Countries are developing decarbonisation pathways and addressing the high costs of industrial decarbonisation especially in low- and middle-income nations. It has been realised that the effort demands not only financial support but also collaboration, knowledge-sharing, and joint innovation. Initiatives such as the South- South galaxy platform, India’s International Solar Alliance, and UNOSSC’s joint pilot projects are focussed on climate action and low-carbon transition to lower costs and risks. Yet some channels remain untapped, underutilised and unsustainable at scale. Given these pressing challenges and limited resources, countries can improve access to financial resources for de-carbonisation initiatives through innovative financing to overcome challenges and unlock additional capital required to meet high cost of transition that is just and equitable. Pooled financing directly tackles financing barrier by blending concessional and commercial resources to de-risk projects and unlock affordable capital at scale. By aggregating resources from multiple countries, governments, regional development banks, donors, and private investors into a single digital SSC platform shall create economies of scale, reduce risk concentration, enhance bargaining power, increase efficiency and help in diversification. This not only lowers the cost of capital but also improves investor confidence in high-capex sectors such as renewable energy parks, electric mobility infrastructure, and carbon capture networks.

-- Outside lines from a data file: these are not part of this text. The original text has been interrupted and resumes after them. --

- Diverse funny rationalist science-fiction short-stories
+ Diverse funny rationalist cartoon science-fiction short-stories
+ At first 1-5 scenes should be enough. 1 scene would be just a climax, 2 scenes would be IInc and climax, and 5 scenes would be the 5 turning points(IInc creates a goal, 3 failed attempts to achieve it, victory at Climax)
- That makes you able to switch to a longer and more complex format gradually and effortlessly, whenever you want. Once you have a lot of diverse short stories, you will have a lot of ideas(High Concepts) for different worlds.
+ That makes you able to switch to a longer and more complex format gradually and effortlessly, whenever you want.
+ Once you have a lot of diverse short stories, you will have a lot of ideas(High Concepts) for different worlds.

South-South Cooperation (SSC) can anchor pooled financing to support decarbonisation while deepening regional integration. Initiatives like the India-Bhutan power partnership and East Africa Power Pool highlight this potential. Regional bodies such as ASEAN, SAARC, and the African Union can lead efforts by creating green finance hubs, issuing joint instruments, and attracting funding through risk-sharing frameworks. SSC also drives knowledge exchange and stronger MRV systems, boosting transparency and trust. To maximise impact, harmonising industrial policies and standards across regions is crucial reducing compliance costs, attracting investment, and enabling efficient decarbonisation of cross-border value chains. SSC stands as a pillar for inclusive, low-carbon growth based on enhanced transparency and mutual trust.
As the world moves toward a low carbon future, regional, bottom-up decarbonisation pathways must be prioritised tailored to sectoral needs with clear technical specifications. Joint procurement through unified platforms can unlock economies of scale, while cross-country dialogues and MoUs help translate ideas into action. For countries with limited resources, South-South Cooperation offers a vital platform to bridge gaps in finance, technology, and capacity. By sharing knowledge, pooling resources, and collaborating across borders, nations can lower transition costs and ensure that climate action is inclusive, equitable, and sustainable further transforming shared challenges into opportunities for regional growth, resilience, and long-term prosperity in the Global South.
(This article is authored by Dhriti Kharbanda, lead, strategic partnerships and collaboration, climate change and sustainability practice and Aanchal Jain, associate director, impact investment vertical portfolio, IPE Global.)